BoI chief survives Central Bank probe
The Central Bank introduced a new regime for scrutinising bank boards last year, giving it the power to veto senior appointments or fire existing senior bank staff over their roles in the run-up to the country’s banking crisis.
Earlier this year the Central Bank wrote to Mr Boucher, head of the only lender to escape full state ownership, as well as the then chief of Irish Life & Permanent, Kevin Murphy, and EBS’s Fergus Murphy, warning they faced a potential probe.
The Government had previously asked for a total clearout of board members appointed before Sept 2008, when it guaranteed the banks.
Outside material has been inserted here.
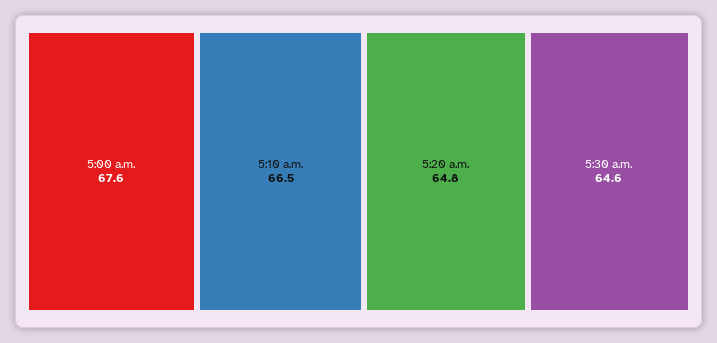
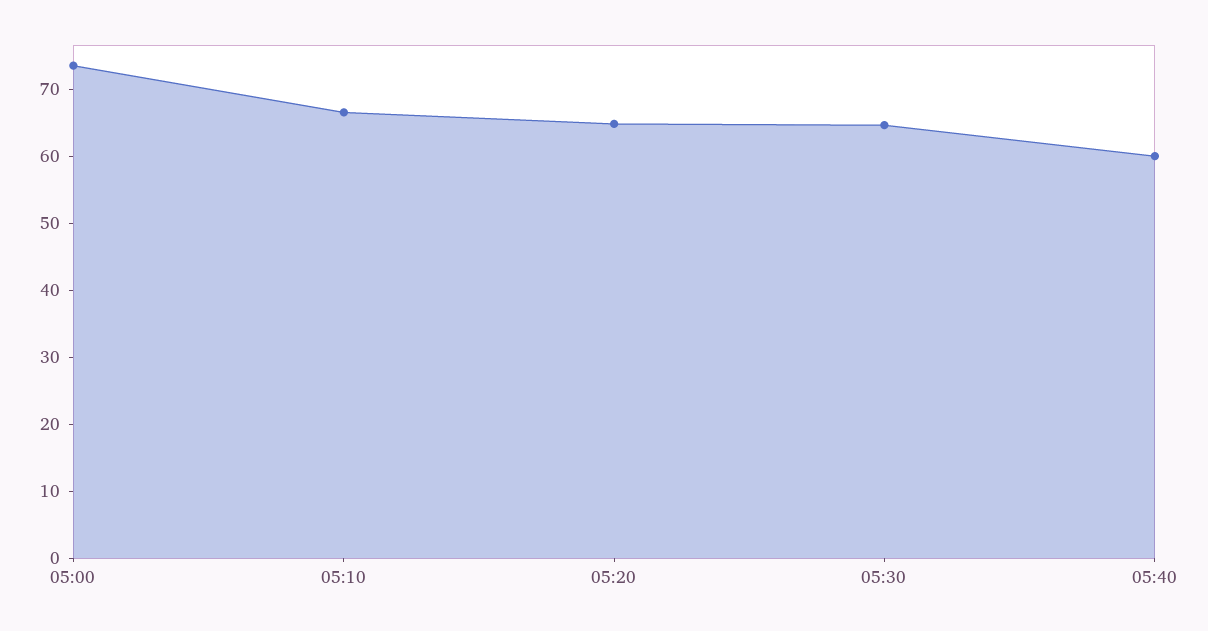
5:00 a.m.: 67.6 -> 74
05:40: none -> 60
“In respect of any directors who are to continue in their roles into 2012 and beyond, and who were in place prior to 2008, the Central Bank has concluded that it has no reason to suspect the fitness and probity of those individuals,” the Central Bank said.
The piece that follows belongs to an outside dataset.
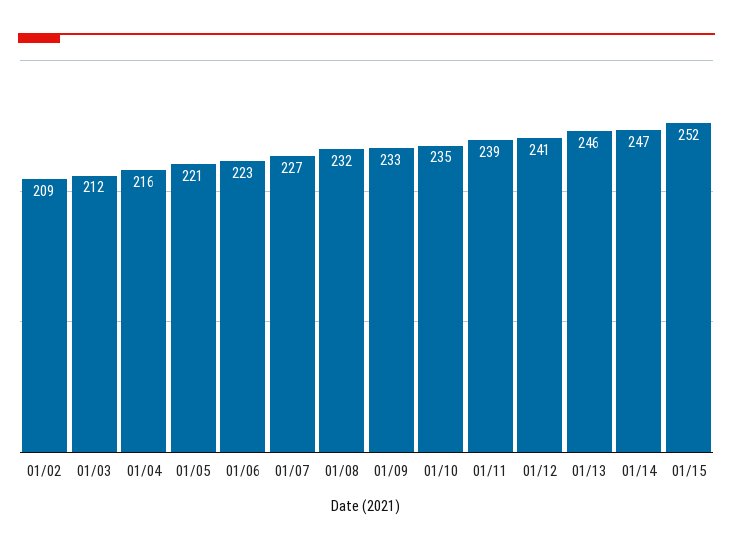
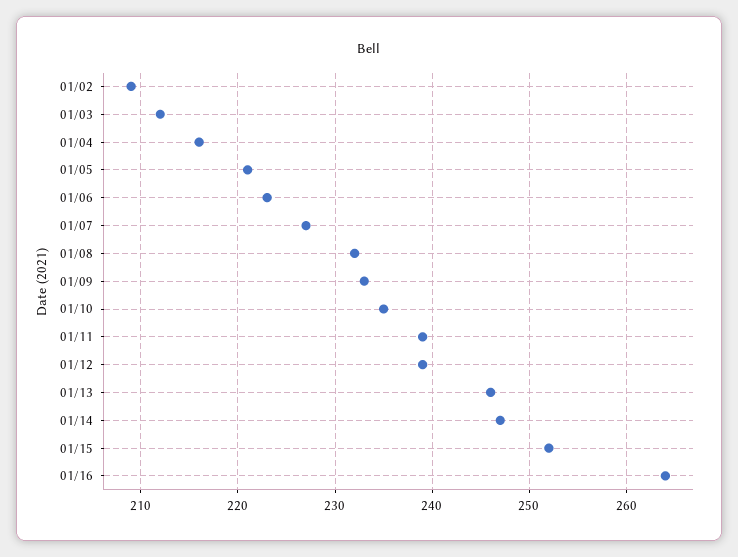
01/12: 241 -> 239
01/16: none -> 264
“In some cases this decision was taken internally within the Central Bank, and in others, the Central Bank sought an external opinion on the material available. to the Central Bank.
“No further actions will be taken by the Central Bank at this time.”
All other directors in place before 2008 stepped down ahead of the introduction of the new rules.
The Central Bank said it would “continue to carry out its role in respect of the supervision of the fitness and probity of ... directors”.
“Where any information comes to light to give the Central Bank reason to suspect that [its] standards may not be met by any individual director, then the Central Bank will commence to investigate that information in a thorough and comprehensive manner and take any action that may be warranted using the powers available to the Central Bank,”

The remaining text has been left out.